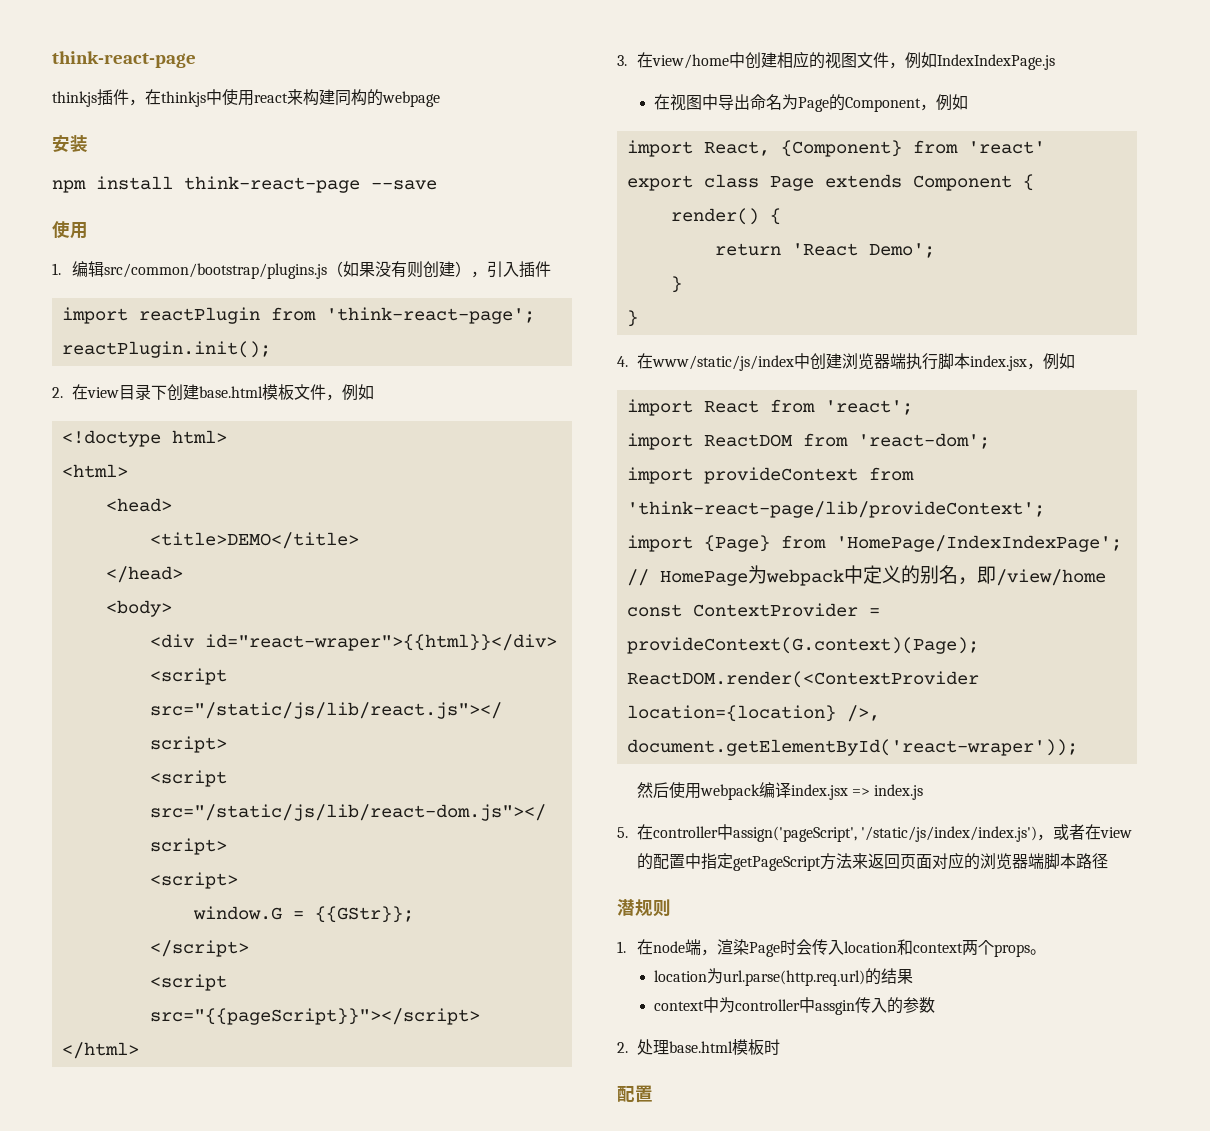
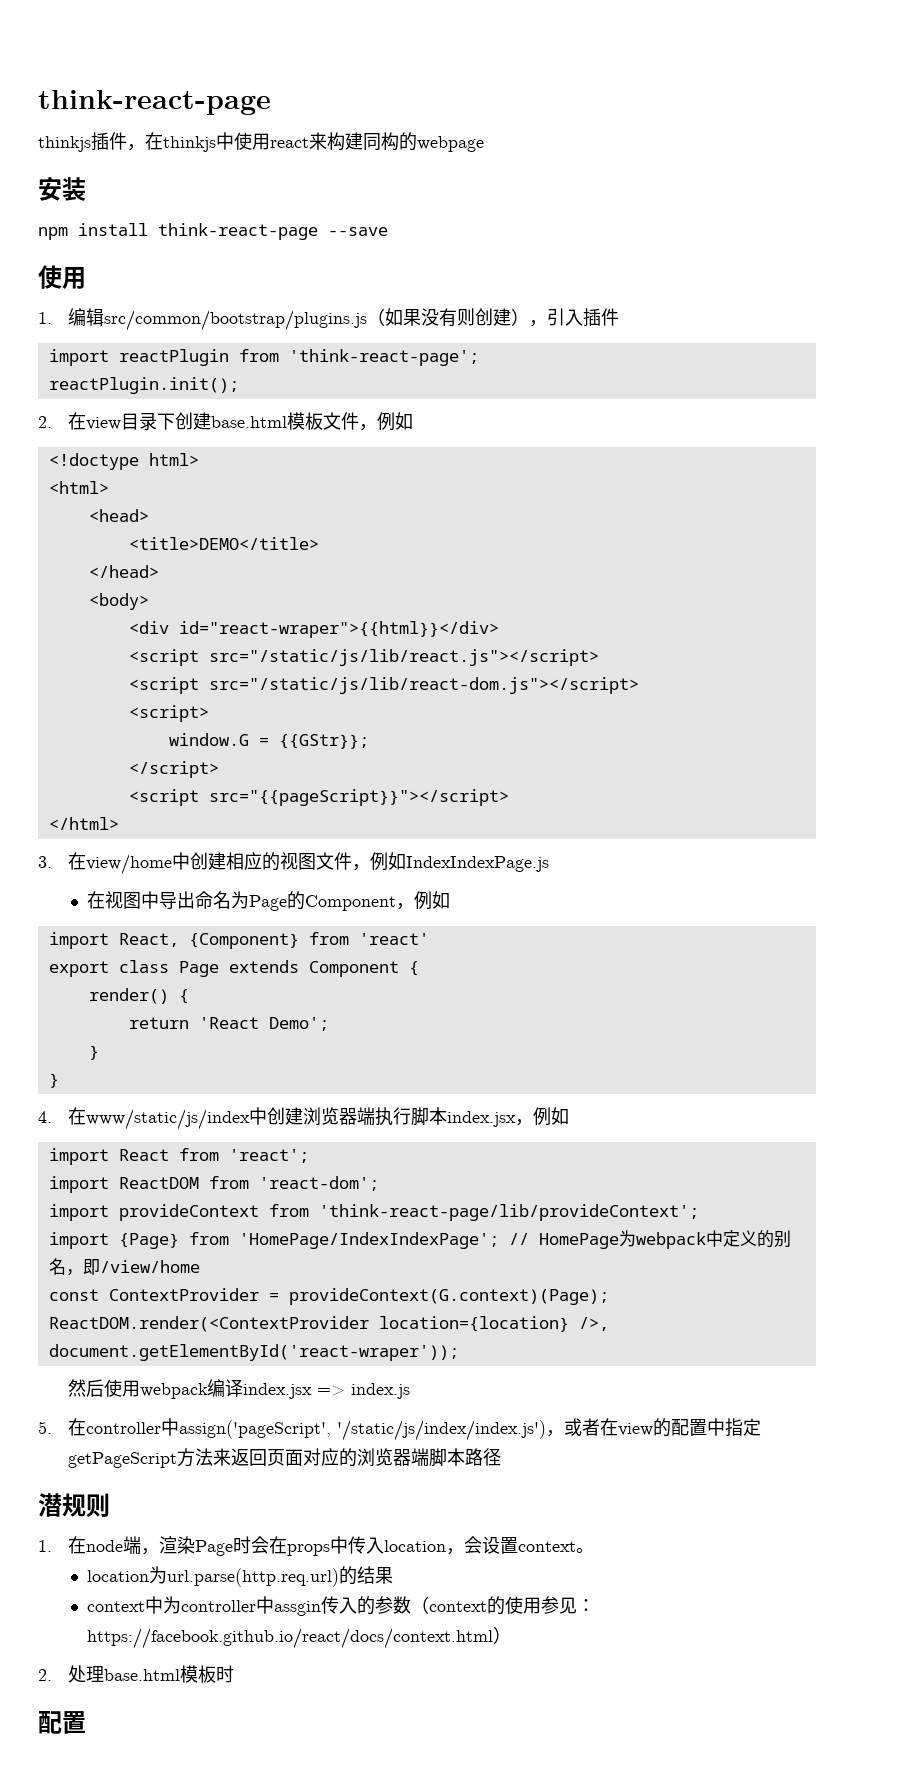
[811,939,1030,957] 传入location和context两个props -> [268,1536,576,1556] 在props中传入location，会设置context
(936, 1005) none -> [411,1596,596,1615] [87,1626,512,1649] （context的使用参见：https://facebook.github.io/react/docs/context.html）

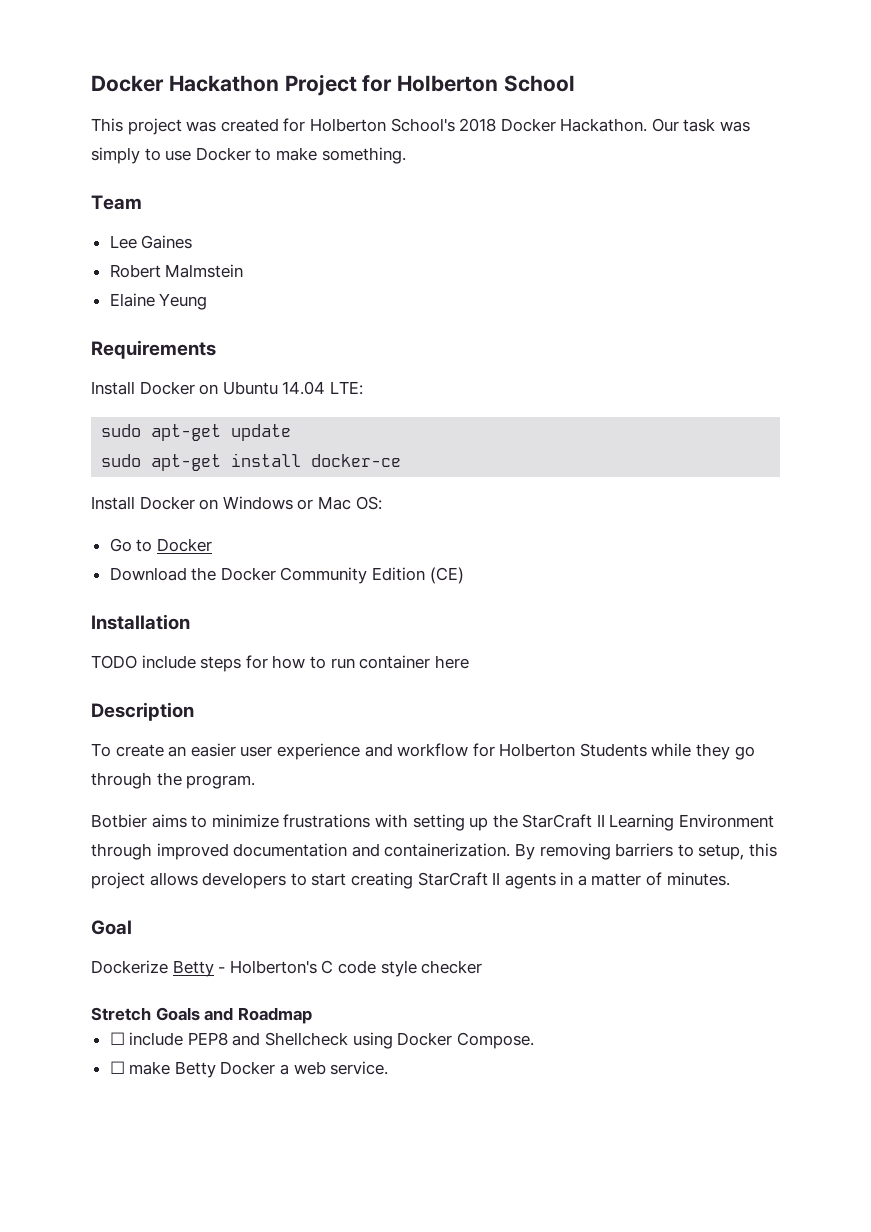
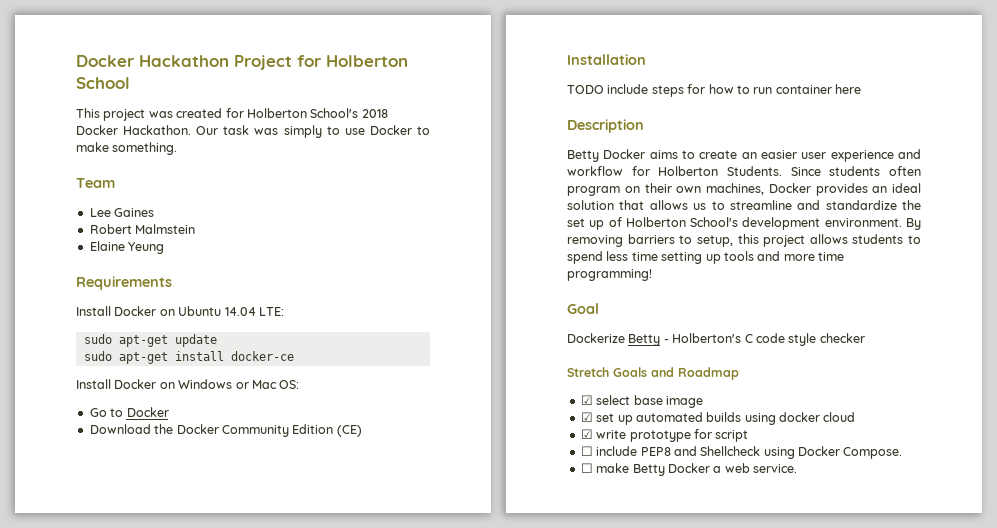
[91,743,111,757] To -> [567,149,695,162] Betty Docker aims to
[579,743,755,760] [91,772,256,789] [91,814,775,831] [91,843,511,860] Students while they go through the program. // Botbier aims to minimize frustrations with setting up the StarCraft II Learning Environment through improved documentation and containerization. -> [727,166,921,176] [567,183,921,196] [567,200,921,210] [567,217,902,230] Students. Since students often program on their own machines, Docker provides an ideal solution that allows us to streamline and standardize the set up of Holberton School's development environment.
[202,872,730,889] developers to start creating StarCraft II agents in a matter of minutes. -> [852,234,921,244] [567,251,844,264] [567,269,652,281] students to spend less time setting up tools and more time programming!
(312, 1015) none -> [580,395,703,408] [580,412,856,425] [580,429,749,442] // ☑ select base image // ☑ set up automated builds using docker cloud // ☑ write prototype for script

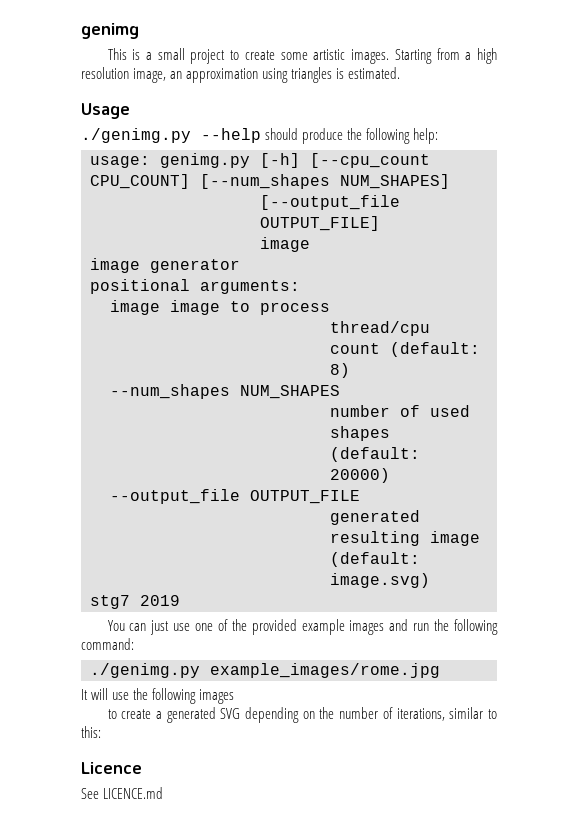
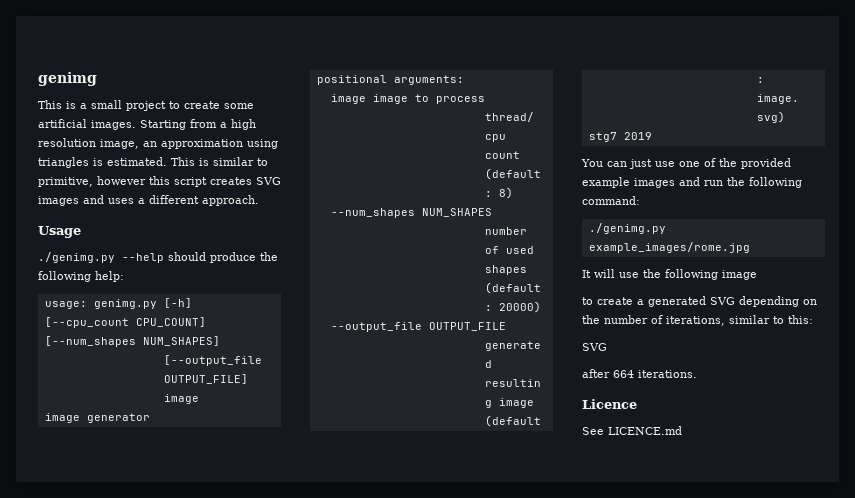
[313,49,346,60] artistic -> [38,119,87,128] artificial
(401, 73) none -> [171,157,268,166] [38,176,281,187] [38,195,259,206] This is similar to primitive, however this script creates SVG images and uses a different approach.
[199,689,235,704] images -> [722,270,757,280] image
(101, 732) none -> [582,343,607,351] [582,369,697,378] // SVG // after 664 iterations.

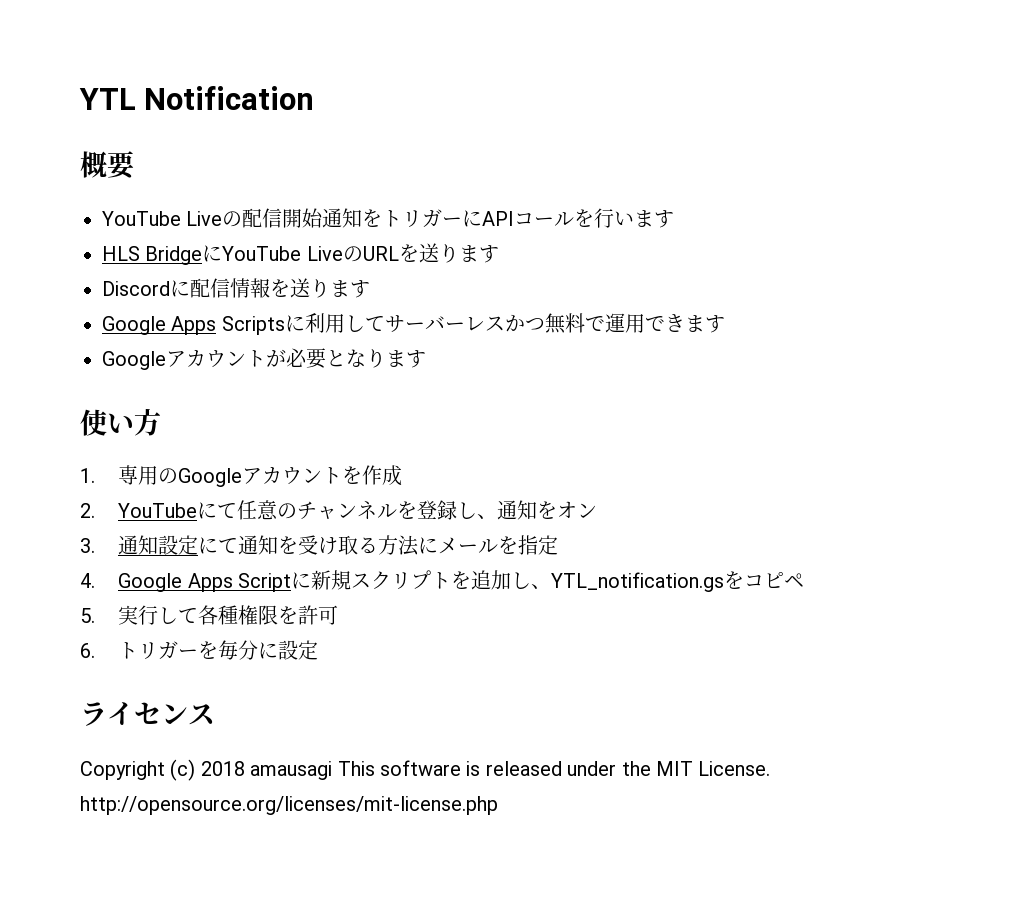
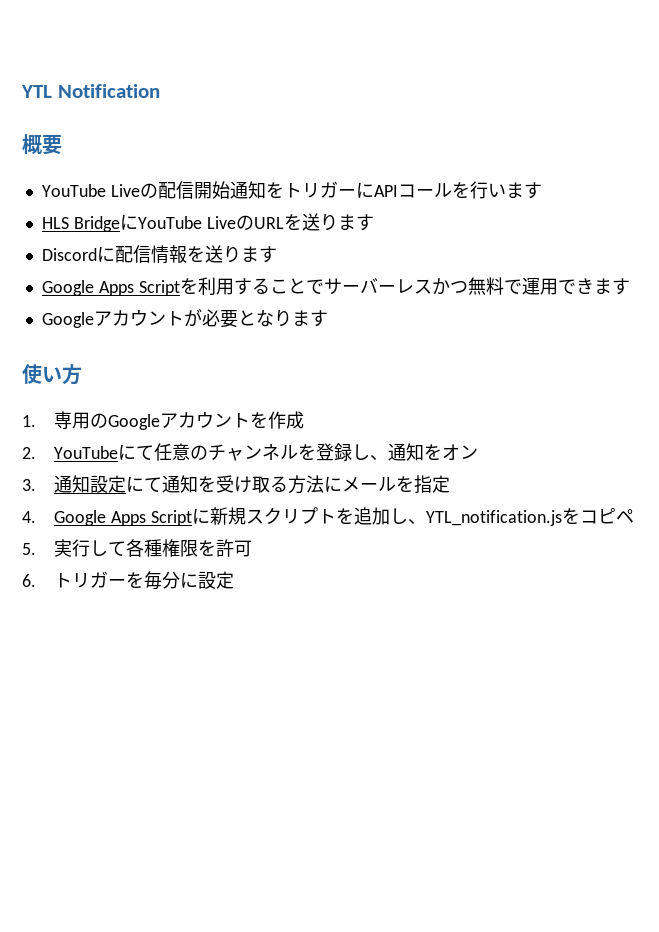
[221,313,385,335] Scriptsに利用して -> [138,277,324,296] Scriptを利用することで
[551,572,725,592] YTL_notification.gs -> [426,510,563,526] YTL_notification.js
[80,702,215,726] [80,759,771,781] [80,796,498,815] // ライセンス // Copyright (c) 2018 amausagi This software is released under the MIT License. http://opensource.org/licenses/mit-license.php -> (235, 580) none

- - -

## What is being asked
Every entry above is to be transcribed exactly, with all pictures left out.

## Answer to this exercise
[811,939,1030,957] 传入location和context两个props -> [268,1536,576,1556] 在props中传入location，会设置context
(936, 1005) none -> [411,1596,596,1615] [87,1626,512,1649] （context的使用参见：https://facebook.github.io/react/docs/context.html）

[91,743,111,757] To -> [567,149,695,162] Betty Docker aims to
[579,743,755,760] [91,772,256,789] [91,814,775,831] [91,843,511,860] Students while they go through the program. // Botbier aims to minimize frustrations with setting up the StarCraft II Learning Environment through improved documentation and containerization. -> [727,166,921,176] [567,183,921,196] [567,200,921,210] [567,217,902,230] Students. Since students often program on their own machines, Docker provides an ideal solution that allows us to streamline and standardize the set up of Holberton School's development environment.
[202,872,730,889] developers to start creating StarCraft II agents in a matter of minutes. -> [852,234,921,244] [567,251,844,264] [567,269,652,281] students to spend less time setting up tools and more time programming!
(312, 1015) none -> [580,395,703,408] [580,412,856,425] [580,429,749,442] // ☑ select base image // ☑ set up automated builds using docker cloud // ☑ write prototype for script

[313,49,346,60] artistic -> [38,119,87,128] artificial
(401, 73) none -> [171,157,268,166] [38,176,281,187] [38,195,259,206] This is similar to primitive, however this script creates SVG images and uses a different approach.
[199,689,235,704] images -> [722,270,757,280] image
(101, 732) none -> [582,343,607,351] [582,369,697,378] // SVG // after 664 iterations.

[221,313,385,335] Scriptsに利用して -> [138,277,324,296] Scriptを利用することで
[551,572,725,592] YTL_notification.gs -> [426,510,563,526] YTL_notification.js
[80,702,215,726] [80,759,771,781] [80,796,498,815] // ライセンス // Copyright (c) 2018 amausagi This software is released under the MIT License. http://opensource.org/licenses/mit-license.php -> (235, 580) none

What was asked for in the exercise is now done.